The data below should be retyped exactly, with the pictures left out.

[Records drawn from a dataset]

# # # # #

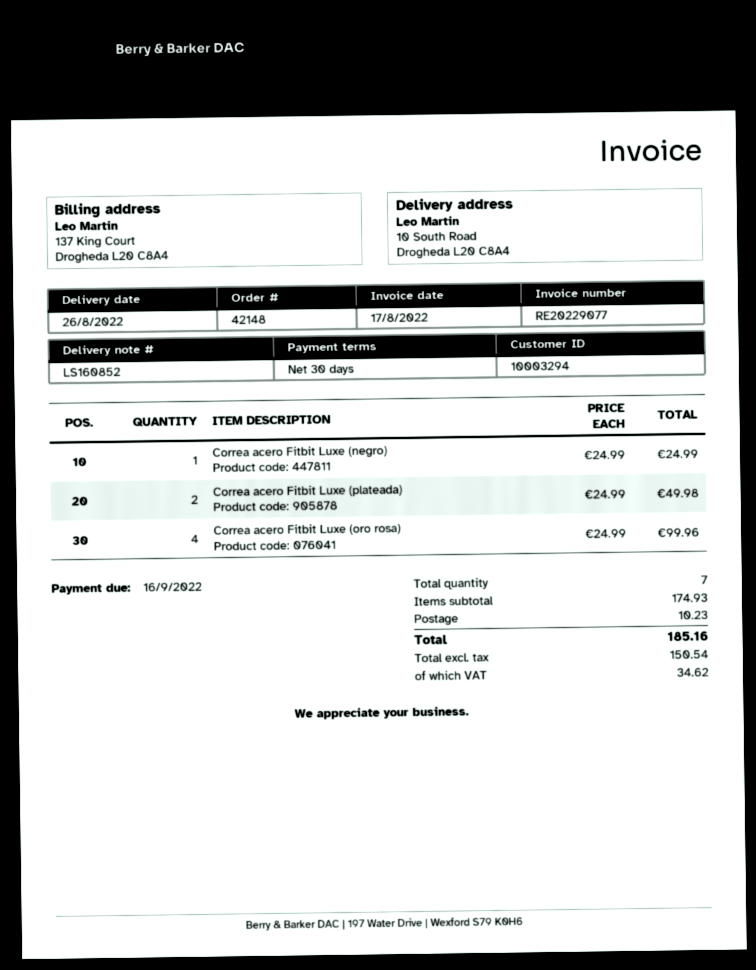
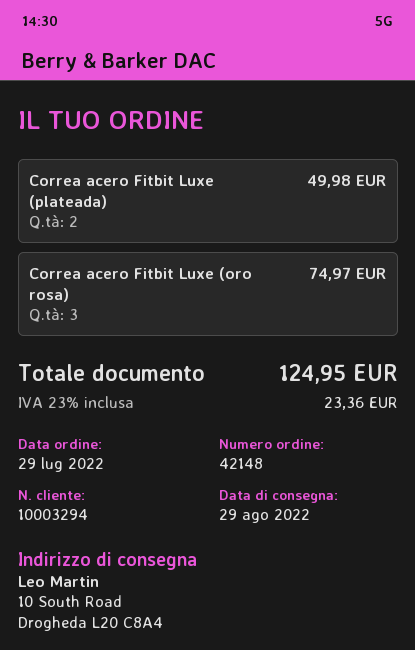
delivery date: 2022-08-26 -> 2022-08-29
Correa acero Fitbit Luxe (negro): 1 for 24.99 -> none
Correa acero Fitbit Luxe (oro rosa): 4 for 99.96 -> 3 for 74.97
shipping: 10.23 -> none
tax: 34.62 -> 23.36
total: 185.16 -> 124.95

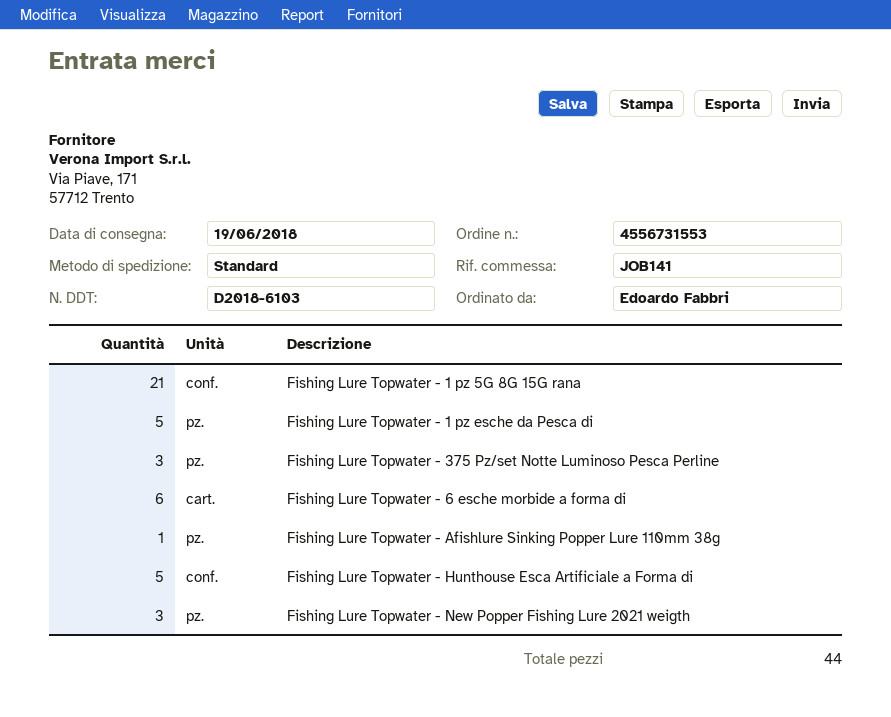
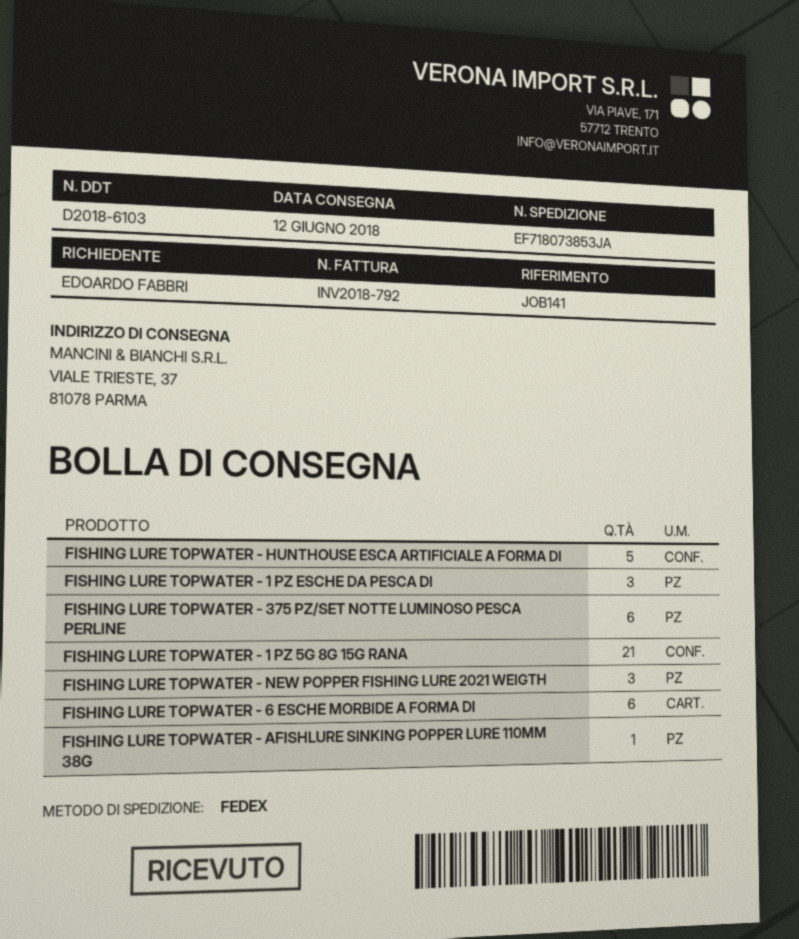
delivery date: 2018-06-19 -> 2018-06-12
shipping method: standard -> FedEx
Fishing Lure Topwater - 1 pz esche da Pesca di: 5 -> 3
Fishing Lure Topwater - 375 Pz/set Notte Luminoso Pesca Perline: 3 -> 6

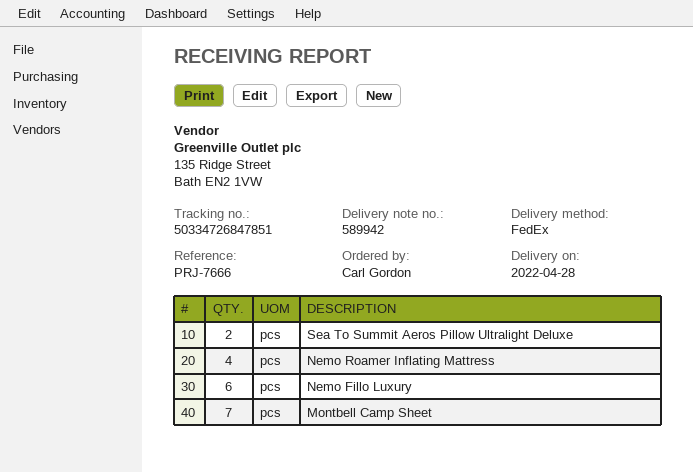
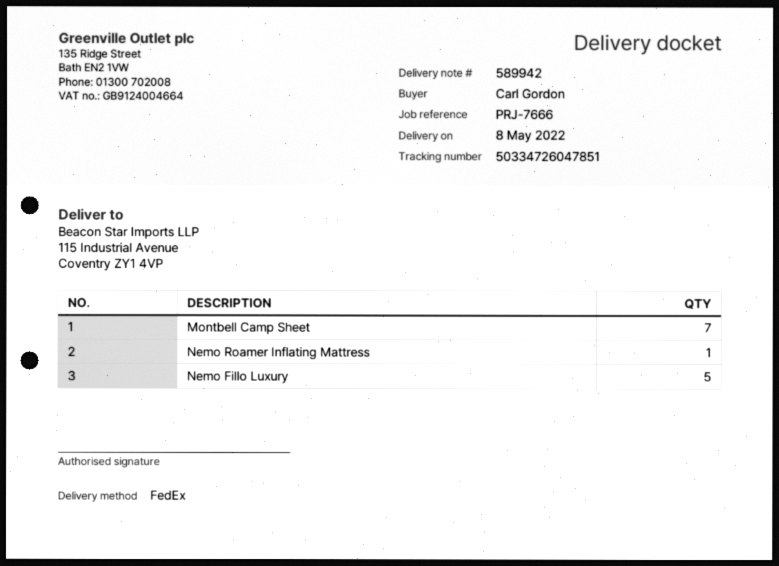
delivery date: 2022-04-28 -> 2022-05-08
tracking number: 50334726847851 -> 50334726047851
Sea To Summit Aeros Pillow Ultralight Deluxe: 2 -> none
Nemo Roamer Inflating Mattress: 4 -> 1
Nemo Fillo Luxury: 6 -> 5

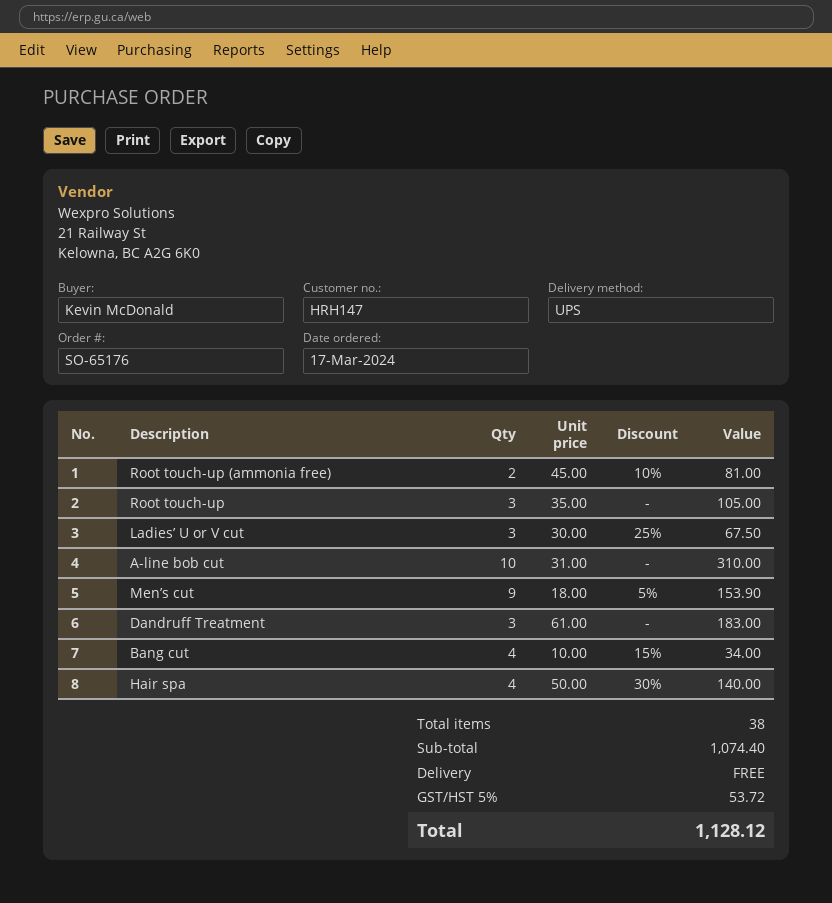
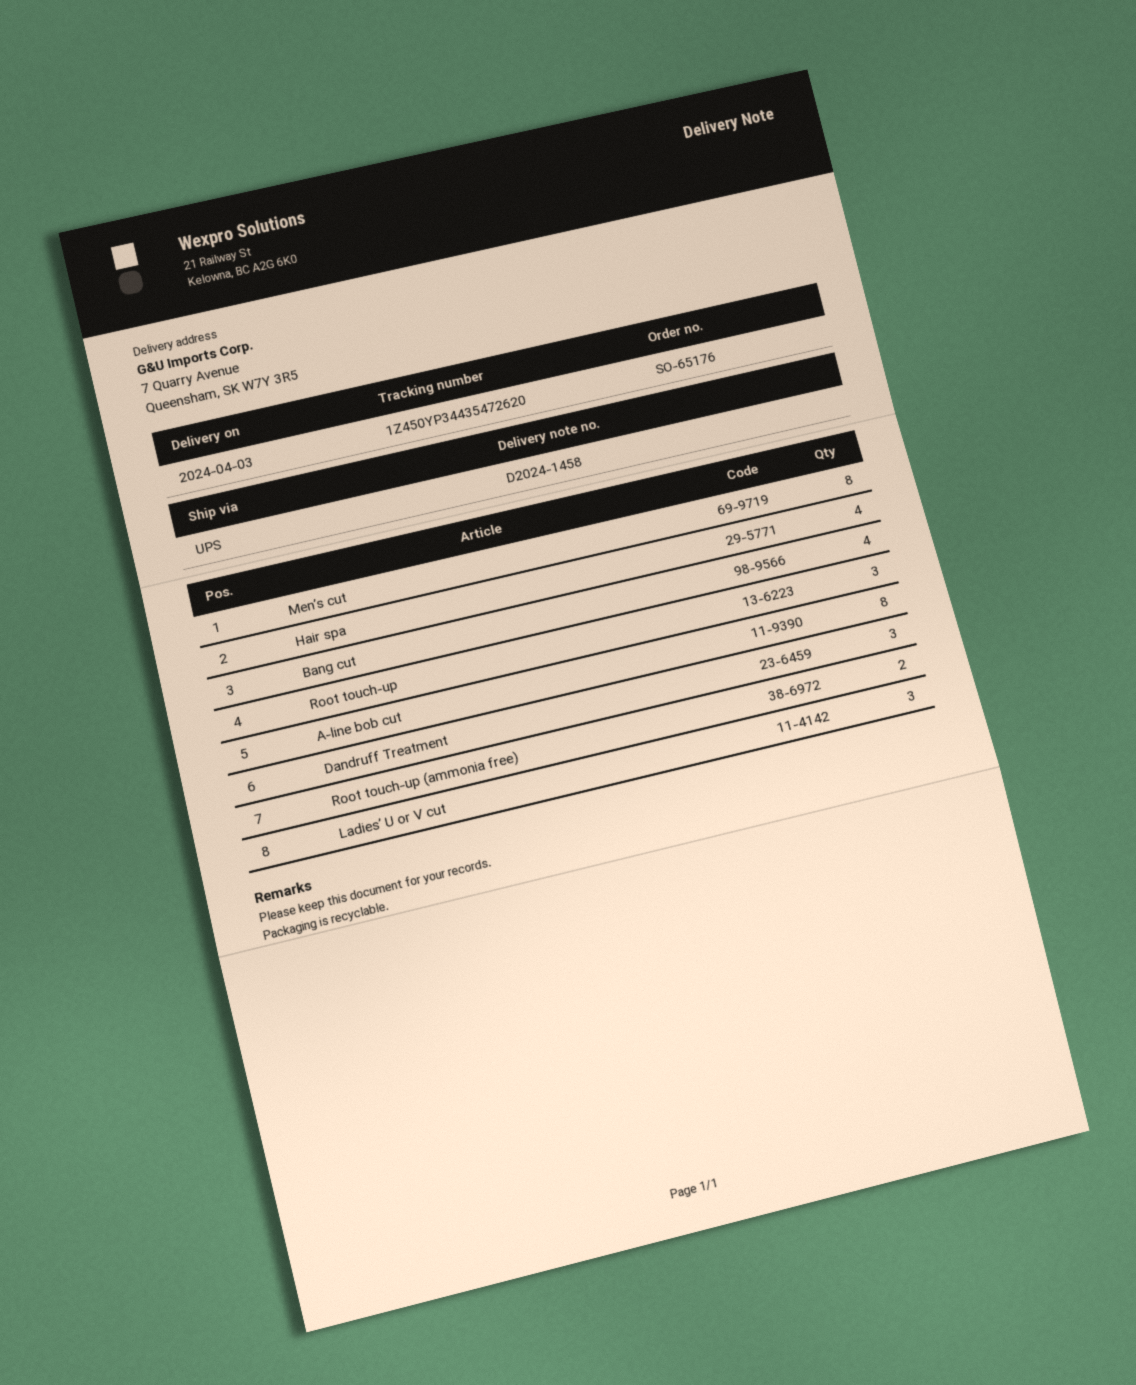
A-line bob cut: 10 -> 8
Men’s cut: 9 -> 8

# # # # #

◆ **Worked solution**:
delivery date: 2022-08-26 -> 2022-08-29
Correa acero Fitbit Luxe (negro): 1 for 24.99 -> none
Correa acero Fitbit Luxe (oro rosa): 4 for 99.96 -> 3 for 74.97
shipping: 10.23 -> none
tax: 34.62 -> 23.36
total: 185.16 -> 124.95

delivery date: 2018-06-19 -> 2018-06-12
shipping method: standard -> FedEx
Fishing Lure Topwater - 1 pz esche da Pesca di: 5 -> 3
Fishing Lure Topwater - 375 Pz/set Notte Luminoso Pesca Perline: 3 -> 6

delivery date: 2022-04-28 -> 2022-05-08
tracking number: 50334726847851 -> 50334726047851
Sea To Summit Aeros Pillow Ultralight Deluxe: 2 -> none
Nemo Roamer Inflating Mattress: 4 -> 1
Nemo Fillo Luxury: 6 -> 5

A-line bob cut: 10 -> 8
Men’s cut: 9 -> 8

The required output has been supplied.